# WHAT THE TASK ASKS
Find every line in the records below that contains the word "subtotal", and copy each such line.

:: RECORDED INFORMATION ::

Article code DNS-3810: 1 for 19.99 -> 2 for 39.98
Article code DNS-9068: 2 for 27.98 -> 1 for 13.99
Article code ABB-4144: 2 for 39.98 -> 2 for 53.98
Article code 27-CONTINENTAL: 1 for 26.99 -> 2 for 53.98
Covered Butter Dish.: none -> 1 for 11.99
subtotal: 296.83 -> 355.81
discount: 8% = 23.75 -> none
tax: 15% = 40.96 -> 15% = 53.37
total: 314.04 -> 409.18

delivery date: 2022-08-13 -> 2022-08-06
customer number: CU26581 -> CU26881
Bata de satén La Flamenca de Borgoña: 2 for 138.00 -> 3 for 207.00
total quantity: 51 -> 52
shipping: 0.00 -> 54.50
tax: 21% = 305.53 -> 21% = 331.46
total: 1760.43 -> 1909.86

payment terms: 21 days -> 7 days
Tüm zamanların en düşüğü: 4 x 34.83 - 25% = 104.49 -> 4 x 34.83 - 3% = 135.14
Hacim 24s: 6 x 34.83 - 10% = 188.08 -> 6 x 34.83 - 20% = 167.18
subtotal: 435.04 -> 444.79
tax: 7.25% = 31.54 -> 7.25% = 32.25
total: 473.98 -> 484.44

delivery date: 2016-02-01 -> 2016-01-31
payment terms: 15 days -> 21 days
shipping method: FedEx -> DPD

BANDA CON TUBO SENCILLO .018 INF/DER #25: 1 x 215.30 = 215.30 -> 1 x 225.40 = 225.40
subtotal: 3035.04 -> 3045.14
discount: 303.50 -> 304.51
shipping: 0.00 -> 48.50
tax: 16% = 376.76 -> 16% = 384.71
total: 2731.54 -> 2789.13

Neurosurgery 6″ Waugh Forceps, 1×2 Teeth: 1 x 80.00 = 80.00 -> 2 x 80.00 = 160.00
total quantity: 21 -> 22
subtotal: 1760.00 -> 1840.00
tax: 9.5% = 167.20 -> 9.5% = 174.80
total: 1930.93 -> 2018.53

:::

# RESPONSE AREA
subtotal: 296.83 -> 355.81
subtotal: 435.04 -> 444.79
subtotal: 3035.04 -> 3045.14
subtotal: 1760.00 -> 1840.00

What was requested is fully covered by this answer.